◆ Problem requirements:
Print the data once more, exactly as given. Drop the pictures.

---- Provided records

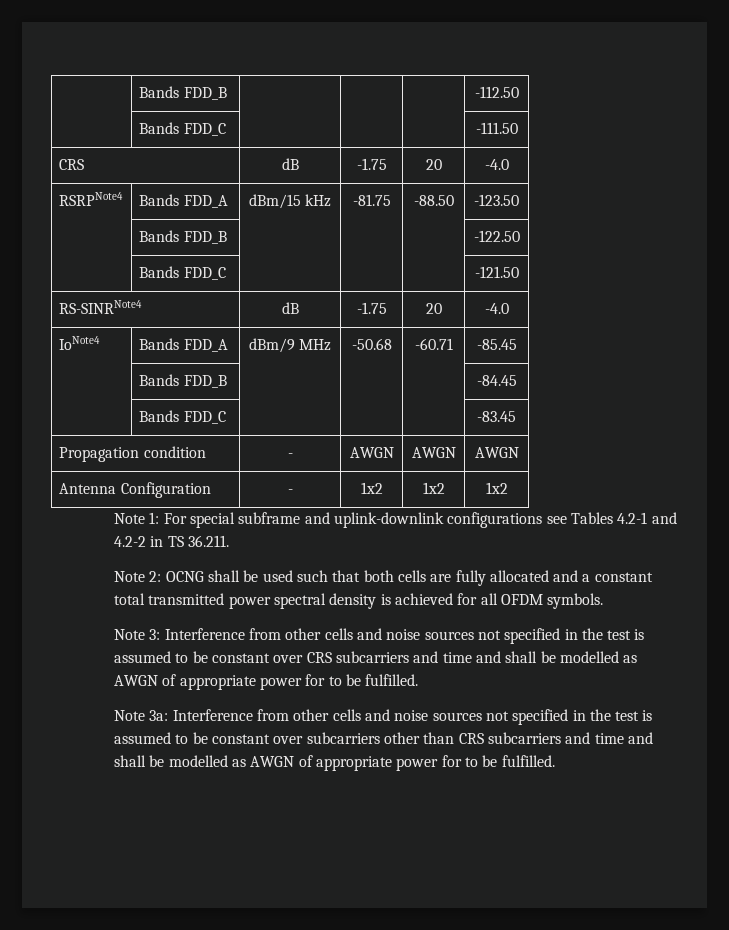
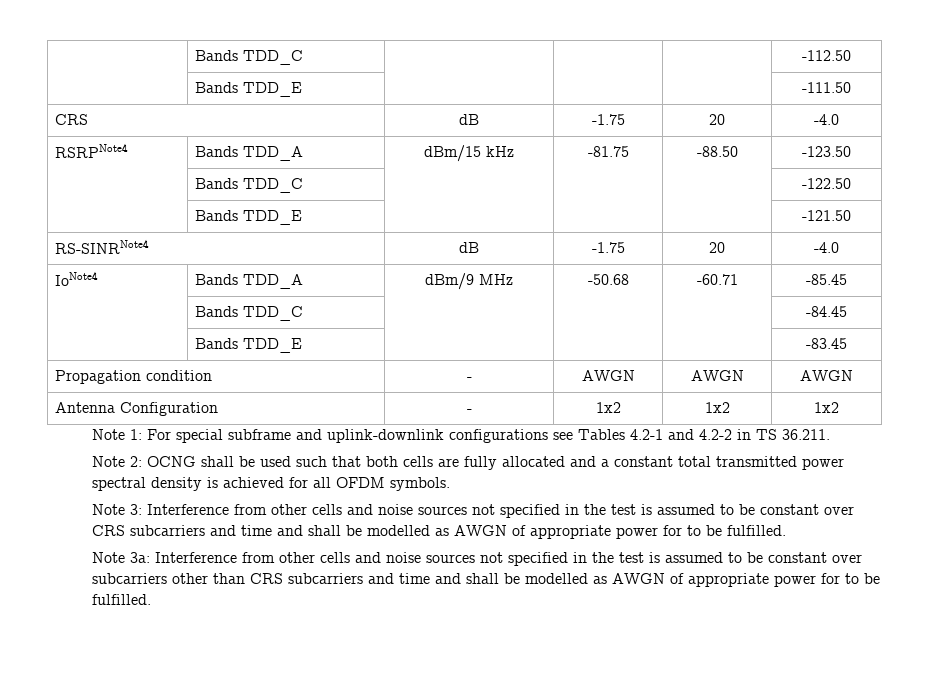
- | Bands FDD_B | | | | -112.50
+ | Bands TDD_C | | | | -112.50
- | Bands FDD_C | | | | -111.50
+ | Bands TDD_E | | | | -111.50
- RSRPNote4 | Bands FDD_A | dBm/15 kHz | -81.75 | -88.50 | -123.50
+ RSRPNote4 | Bands TDD_A | dBm/15 kHz | -81.75 | -88.50 | -123.50
- | Bands FDD_B | | | | -122.50
+ | Bands TDD_C | | | | -122.50
- | Bands FDD_C | | | | -121.50
+ | Bands TDD_E | | | | -121.50
- IoNote4 | Bands FDD_A | dBm/9 MHz | -50.68 | -60.71 | -85.45
+ IoNote4 | Bands TDD_A | dBm/9 MHz | -50.68 | -60.71 | -85.45
- | Bands FDD_B | | | | -84.45
+ | Bands TDD_C | | | | -84.45
- | Bands FDD_C | | | | -83.45
+ | Bands TDD_E | | | | -83.45

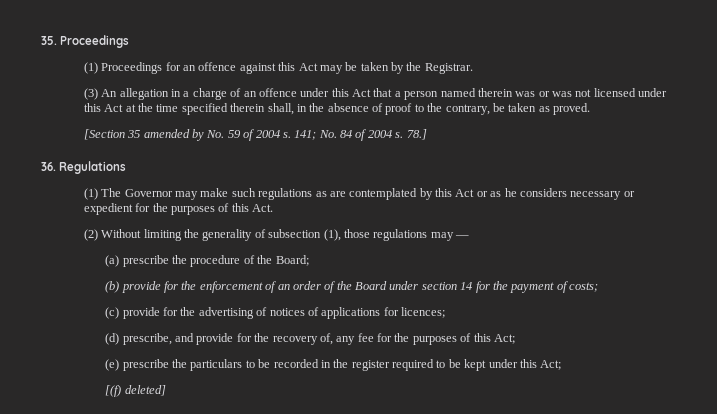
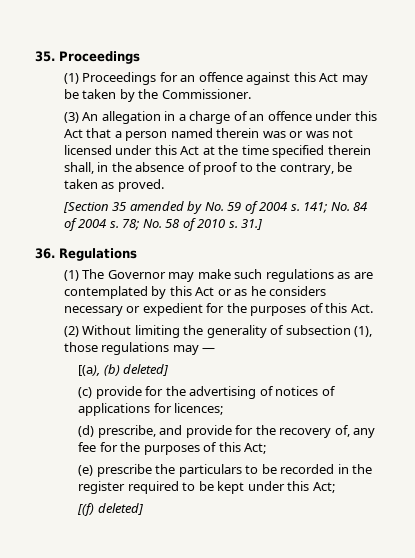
- (1) Proceedings for an offence against this Act may be taken by the Registrar.
+ (1) Proceedings for an offence against this Act may be taken by the Commissioner.
- 78.]
+ 78; No. 58 of 2010 s. 31.]
- (a) prescribe the procedure of the Board;
- (b) provide for the enforcement of an order of the Board under section 14 for the payment of costs;
+ [(a), (b) deleted]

--------

◆ Answer to the problem:
- | Bands FDD_B | | | | -112.50
+ | Bands TDD_C | | | | -112.50
- | Bands FDD_C | | | | -111.50
+ | Bands TDD_E | | | | -111.50
- RSRPNote4 | Bands FDD_A | dBm/15 kHz | -81.75 | -88.50 | -123.50
+ RSRPNote4 | Bands TDD_A | dBm/15 kHz | -81.75 | -88.50 | -123.50
- | Bands FDD_B | | | | -122.50
+ | Bands TDD_C | | | | -122.50
- | Bands FDD_C | | | | -121.50
+ | Bands TDD_E | | | | -121.50
- IoNote4 | Bands FDD_A | dBm/9 MHz | -50.68 | -60.71 | -85.45
+ IoNote4 | Bands TDD_A | dBm/9 MHz | -50.68 | -60.71 | -85.45
- | Bands FDD_B | | | | -84.45
+ | Bands TDD_C | | | | -84.45
- | Bands FDD_C | | | | -83.45
+ | Bands TDD_E | | | | -83.45

- (1) Proceedings for an offence against this Act may be taken by the Registrar.
+ (1) Proceedings for an offence against this Act may be taken by the Commissioner.
- 78.]
+ 78; No. 58 of 2010 s. 31.]
- (a) prescribe the procedure of the Board;
- (b) provide for the enforcement of an order of the Board under section 14 for the payment of costs;
+ [(a), (b) deleted]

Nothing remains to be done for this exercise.